I have written of the very beginning of my healing journey about the 5-year-old part of me whom I knew since I was age 5. She remained that age. She was my secret. I knew it wasn't "normal" to have a part like her with me. She became disruptive in my adult relationships though and worked with her in therapy. She integrated just prior to my knowing there were others inside and that I had DID. She was an obstinate little blonde girl whom I adored. I cried when she integrated.


Dandelion Wishes



She did show up in collages as an adult. She went with carousel horses then. Now she is with spiritual creatures...winged and beautiful. She has a Grace Kelly-ish appearance which accounts for the retro fashion. A strong protector as her 5-year-old self, it was her job to take me out of a conscious state on command. Now returned as a healed and healthy protector with all of her good energy, I feel so happy she has returned to be on the outside with me.

Perhaps my final state will be a duality. This journey keeps going, so all I can do is speculate. Am looking forward to the boost of Qi and feeling good about life again.

5.30.2011

Follow the Fence

Most of the sets with the fence item are included in the next post "Follow the Leader". I know from my own processing that the same item in a number of sets mean they go together. When I get all the ones together with the similar item they tell a story. But I don't get a story until I get to the right set...and more may be coming. If you look at the previous post, you will see the fence item clearly in the last set where Neverland becomes Winterland. Yesterday I did this set:




When it dawned on me this morning that the fence had been an item in Neverland, I went back to see the sets and gasped when I saw this one again:




The little girl who I called "Running Away" is on the other side of the fence. The safe world is unknown to her. Just in case she was really lost, I asked inside for her to be rescued. Sweet little girl. I hope she is okay now.

5.21.2011

Follow the Leader

I had undone harmful programming as shown in my last post. But other programming surfaced shortly afterwards involving "Tinkerbelles" whose job was to cause me to suicide by pills. I have a safety plan for that. And I thought my therapist and I undid that second round of programming a few days ago. Then last night a Polyvore set showed me there was a third wave of this suicide program. I was at my wits end.

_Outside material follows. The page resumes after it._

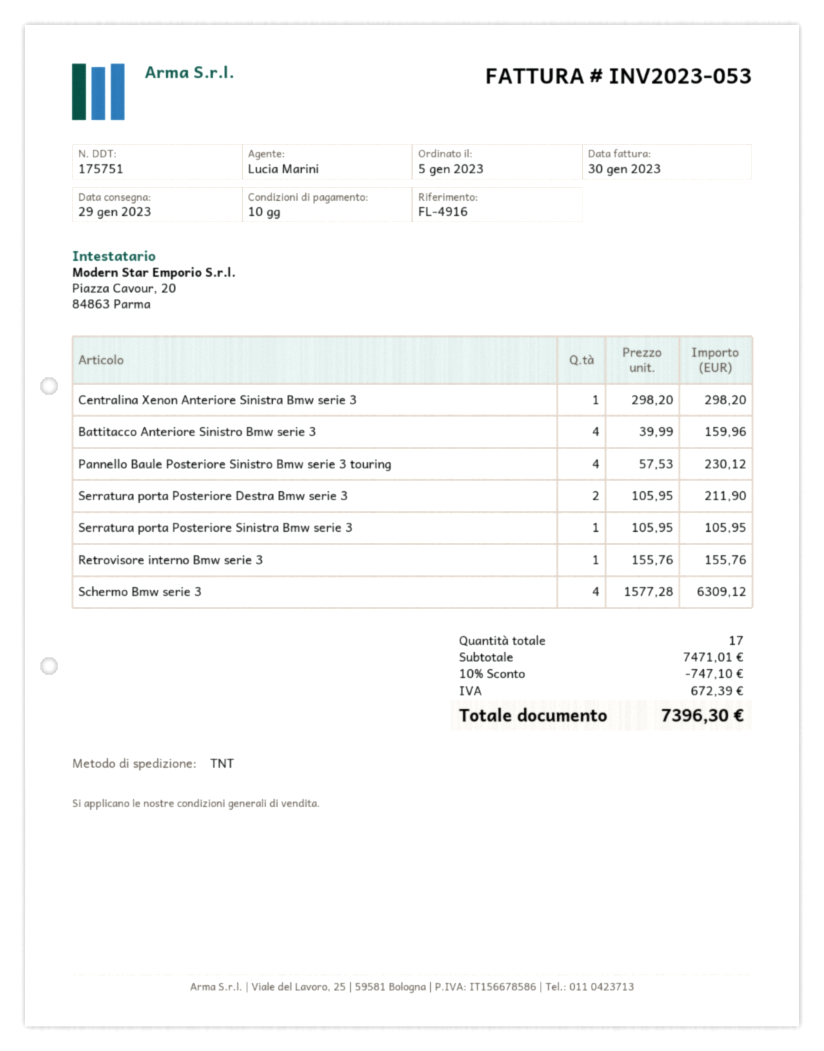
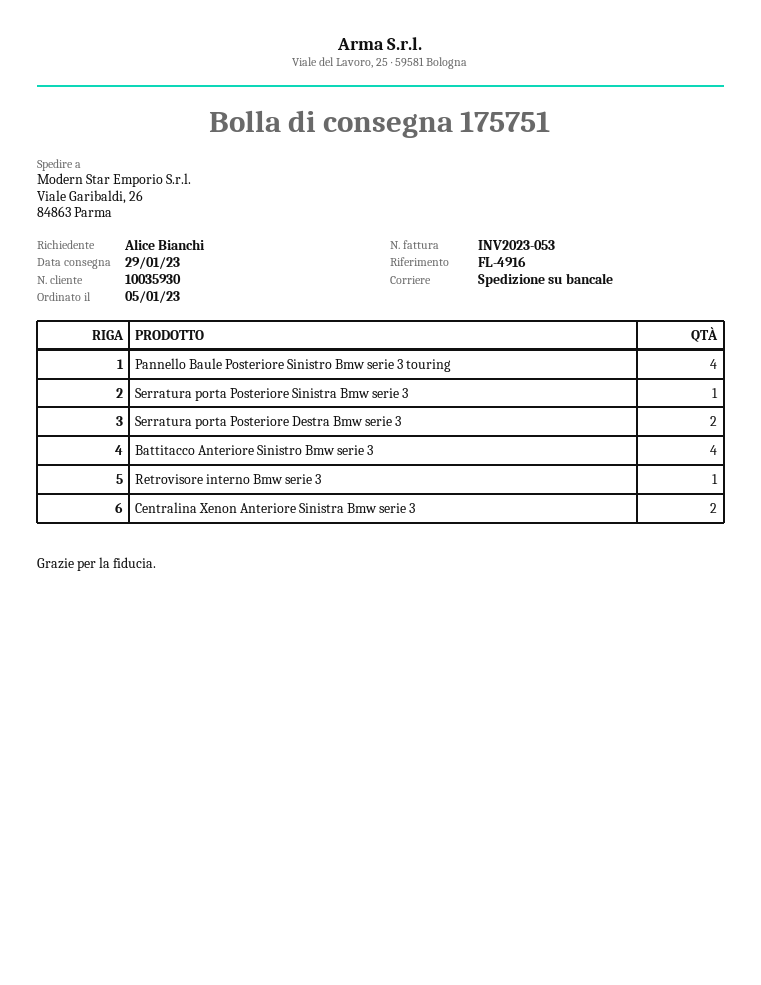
shipping method: TNT -> pallet freight
Centralina Xenon Anteriore Sinistra Bmw serie 3: 1 -> 2
Schermo Bmw serie 3: 4 -> none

This morning I was determined to ask questions inside to help me stop the program using Polyvore sets to communicate. My protector told me to just do what I was guided to do without speaking to others inside or questioning. I did as I was told although I did place questions beneath my processing sets. It told the story of the cycle and then showed me the ingenious solution.






















The original program went with "Neverland"...never ending program possibly. I recall creating the winter world over the milkweed field but I guess I didn't logically cover all areas of the system and it came undone. I needed the entire cycle shut down...the bees, the pollination, the repopulation of the Tinkerbelle alters through the pollination.  One was always waiting in the wings if I survived either a suicide attempt or Tinkerbelle made the choice to heal. Time will tell if this worked. Since Spencer guided it, am guessing it will. Makes me wonder what other programming still lies within me waiting to be triggered into action.

For now, I think I'll enjoy knowing my Neverland is now a safe Winterland within myself.